Signed-off-by: Tejun Heo <tj-DgEjT+Ai2ygdnm+yROfE0A@public.gmane.org>
Cc: Vivek Goyal <vgoyal-H+wXaHxf7aLQT0dZR+AlfA@public.gmane.org>
---
 block/cfq-iosched.c | 55 +++++++++++++++++++++++++++++++++++------------------
 1 file changed, 36 insertions(+), 19 deletions(-)

diff --git a/block/cfq-iosched.c b/block/cfq-iosched.c
index a6dd941..90b5bfe 100644
--- a/block/cfq-iosched.c
+++ b/block/cfq-iosched.c
@@ -180,8 +180,6 @@ struct cfqg_stats {
 	struct blkg_rwstat		wait_time;
 	/* number of IOs queued up */
 	struct blkg_rwstat		queued;
-	/* total sectors transferred */
-	struct blkg_stat		sectors;
 	/* total disk time and nr sectors dispatched by this group */
 	struct blkg_stat		time;
 #ifdef CONFIG_DEBUG_BLK_CGROUP
@@ -663,12 +661,6 @@ static inline void cfqg_stats_update_io_merged(struct cfq_group *cfqg, int rw)
 	blkg_rwstat_add(&cfqg->stats.merged, rw, 1);
 }
 
-static inline void cfqg_stats_update_dispatch(struct cfq_group *cfqg,
-					      uint64_t bytes, int rw)
-{
-	blkg_stat_add(&cfqg->stats.sectors, bytes >> 9);
-}
-
 static inline void cfqg_stats_update_completion(struct cfq_group *cfqg,
 			uint64_t start_time, uint64_t io_start_time, int rw)
 {
@@ -757,8 +749,6 @@ static inline void cfqg_stats_update_timeslice_used(struct cfq_group *cfqg,
 			unsigned long time, unsigned long unaccounted_time) { }
 static inline void cfqg_stats_update_io_remove(struct cfq_group *cfqg, int rw) { }
 static inline void cfqg_stats_update_io_merged(struct cfq_group *cfqg, int rw) { }
-static inline void cfqg_stats_update_dispatch(struct cfq_group *cfqg,
-					      uint64_t bytes, int rw) { }
 static inline void cfqg_stats_update_completion(struct cfq_group *cfqg,
 			uint64_t start_time, uint64_t io_start_time, int rw) { }
 
@@ -1513,8 +1503,6 @@ static void cfqg_stats_exit(struct cfqg_stats *stats)
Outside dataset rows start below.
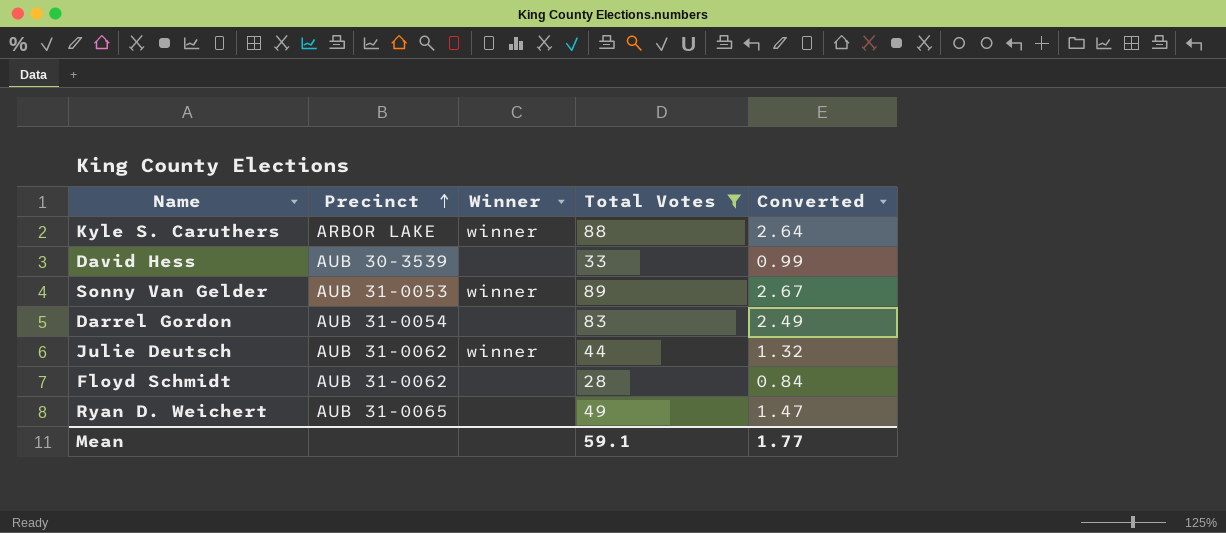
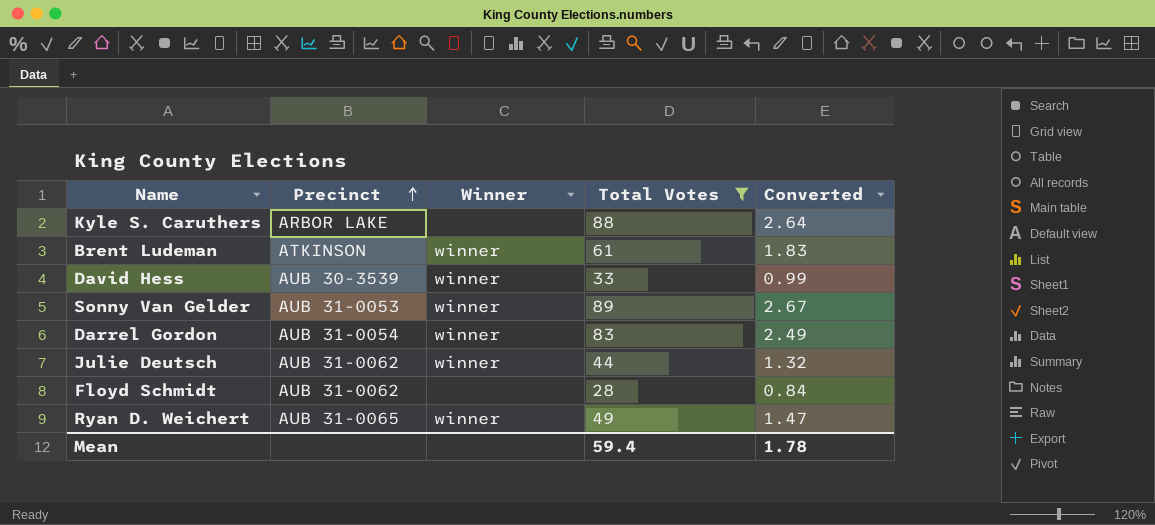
Kyle S. Caruthers | Winner: winner -> none
row Brent Ludeman: none -> ATKINSON | winner | 61 | 1.83
David Hess | Winner: none -> winner
Darrel Gordon | Winner: none -> winner
Ryan D. Weichert | Winner: none -> winner
Mean | Total Votes: 59.1 -> 59.4
Mean | Converted: 1.77 -> 1.78

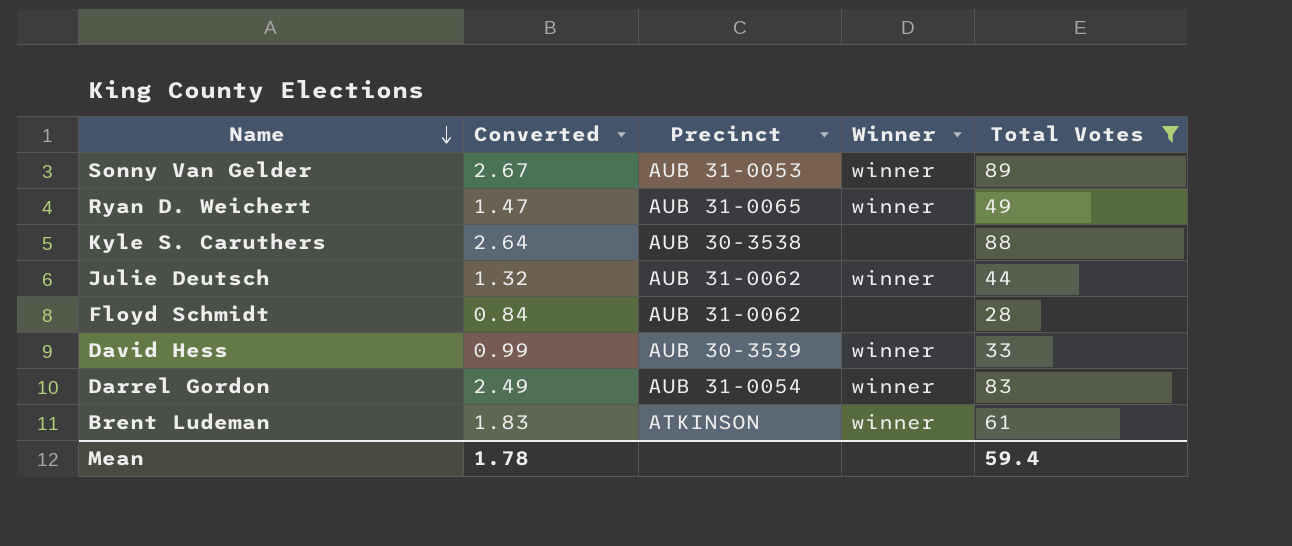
row order: Precinct ascending -> Name descending
column Converted | position: 5 -> 2
Kyle S. Caruthers | Precinct: ARBOR LAKE -> AUB 30-3538

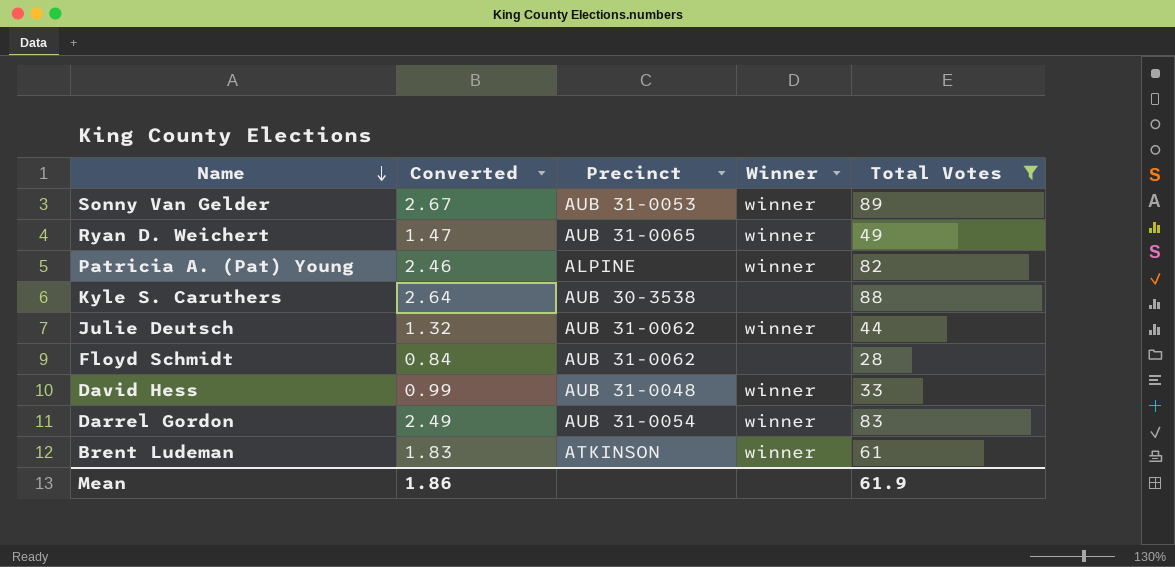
row Patricia A. (Pat) Young: none -> 2.46 | ALPINE | winner | 82
David Hess | Precinct: AUB 30-3539 -> AUB 31-0048
Mean | Converted: 1.78 -> 1.86
Mean | Total Votes: 59.4 -> 61.9

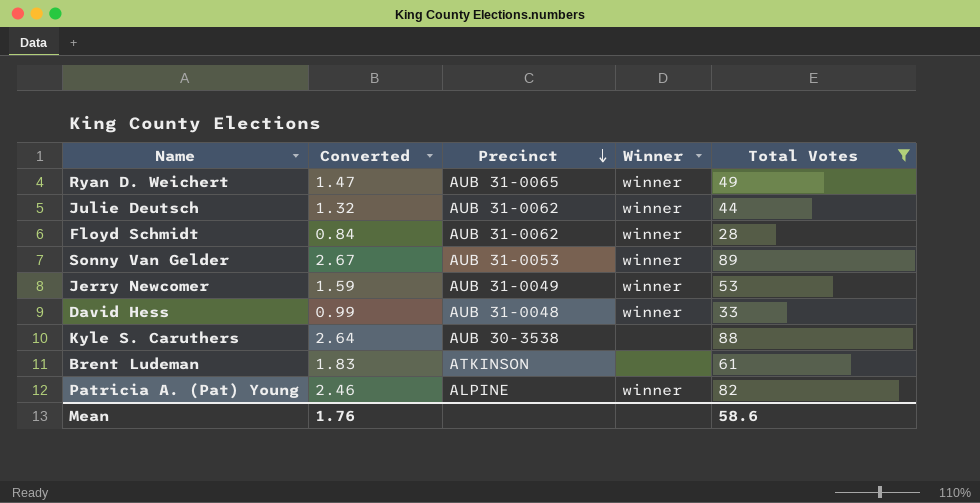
row order: Name descending -> Precinct descending
row Darrel Gordon: 2.49 | AUB 31-0054 | winner | 83 -> none
Floyd Schmidt | Winner: none -> winner
row Jerry Newcomer: none -> 1.59 | AUB 31-0049 | winner | 53
Brent Ludeman | Winner: winner -> none
Mean | Converted: 1.86 -> 1.76
Mean | Total Votes: 61.9 -> 58.6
 	blkg_rwstat_exit(&stats->service_time);
 	blkg_rwstat_exit(&stats->wait_time);
 	blkg_rwstat_exit(&stats->queued);
-
-	blkg_stat_exit(&stats->sectors);
 	blkg_stat_exit(&stats->time);
 #ifdef CONFIG_DEBUG_BLK_CGROUP
 	blkg_stat_exit(&stats->unaccounted_time);
@@ -1533,8 +1521,6 @@ static int cfqg_stats_init(struct cfqg_stats *stats, gfp_t gfp)
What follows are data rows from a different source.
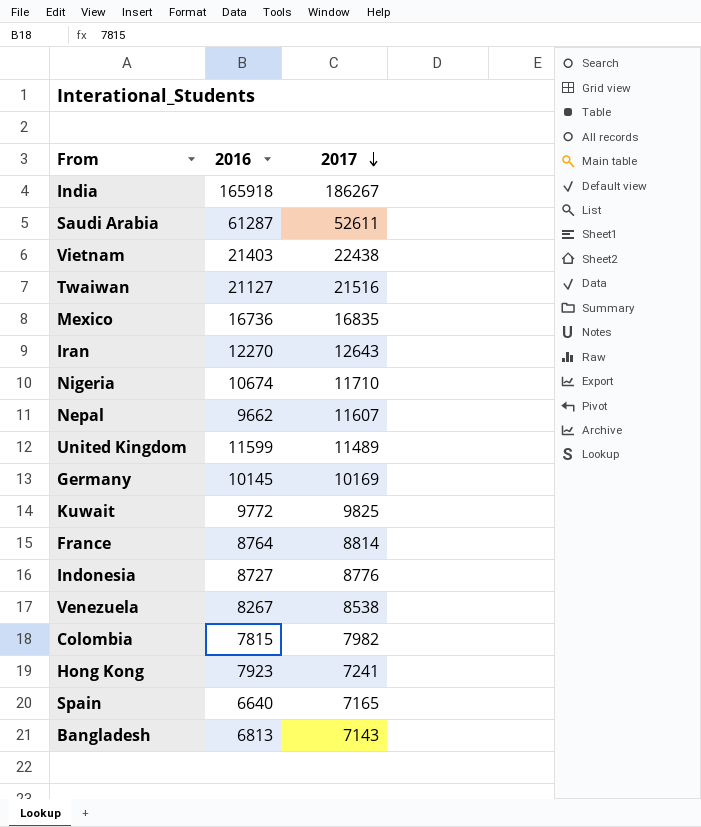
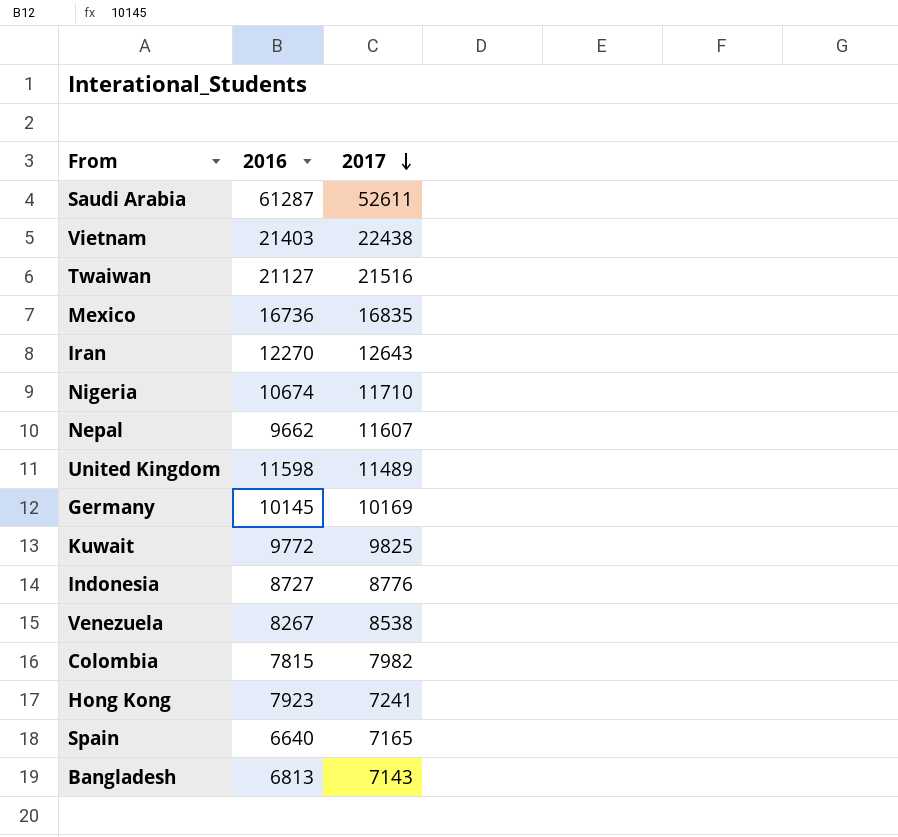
row India: 165918 | 186267 -> none
row France: 8764 | 8814 -> none
United Kingdom | 2016: 11599 -> 11598

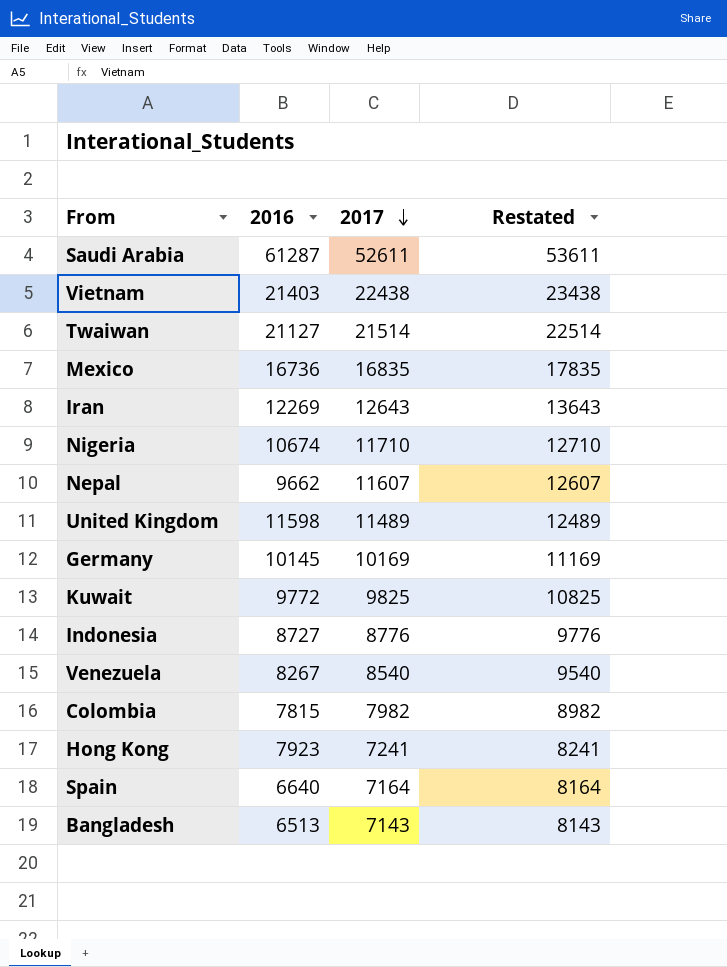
column Restated | formula: none -> [2017] + 1000
Twaiwan | 2017: 21516 -> 21514
Iran | 2016: 12270 -> 12269
Venezuela | 2017: 8538 -> 8540
Spain | 2017: 7165 -> 7164
Bangladesh | 2016: 6813 -> 6513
 	    blkg_rwstat_init(&stats->service_time, gfp) ||
 	    blkg_rwstat_init(&stats->wait_time, gfp) ||
 	    blkg_rwstat_init(&stats->queued, gfp) ||
-
-	    blkg_stat_init(&stats->sectors, gfp) ||
 	    blkg_stat_init(&stats->time, gfp))
 		goto err;
 
@@ -1833,6 +1819,40 @@ static int cfqg_print_rwstat_recursive(struct seq_file *sf, void *v)
 	return 0;
 }
 
+static u64 cfqg_prfill_sectors(struct seq_file *sf, struct blkg_policy_data *pd,
+			       int off)
+{
+	u64 sum = blkg_rwstat_total(&pd->blkg->stat_bytes);
+
+	return __blkg_prfill_u64(sf, pd, sum >> 9);
+}
+
+static int cfqg_print_stat_sectors(struct seq_file *sf, void *v)
+{
+	blkcg_print_blkgs(sf, css_to_blkcg(seq_css(sf)),
+			  cfqg_prfill_sectors, &blkcg_policy_cfq, 0, false);
+	return 0;
+}
+
+static u64 cfqg_prfill_sectors_recursive(struct seq_file *sf,
+					 struct blkg_policy_data *pd, int off)
+{
+	struct blkg_rwstat tmp = blkg_rwstat_recursive_sum(pd->blkg, NULL,
+					offsetof(struct blkcg_gq, stat_bytes));
+	u64 sum = atomic64_read(&tmp.aux_cnt[BLKG_RWSTAT_READ]) +
+		atomic64_read(&tmp.aux_cnt[BLKG_RWSTAT_WRITE]);
+
+	return __blkg_prfill_u64(sf, pd, sum >> 9);
+}
+
+static int cfqg_print_stat_sectors_recursive(struct seq_file *sf, void *v)
+{
+	blkcg_print_blkgs(sf, css_to_blkcg(seq_css(sf)),
+			  cfqg_prfill_sectors_recursive, &blkcg_policy_cfq, 0,
+			  false);
+	return 0;
+}
+
 #ifdef CONFIG_DEBUG_BLK_CGROUP
 static u64 cfqg_prfill_avg_queue_size(struct seq_file *sf,
 				      struct blkg_policy_data *pd, int off)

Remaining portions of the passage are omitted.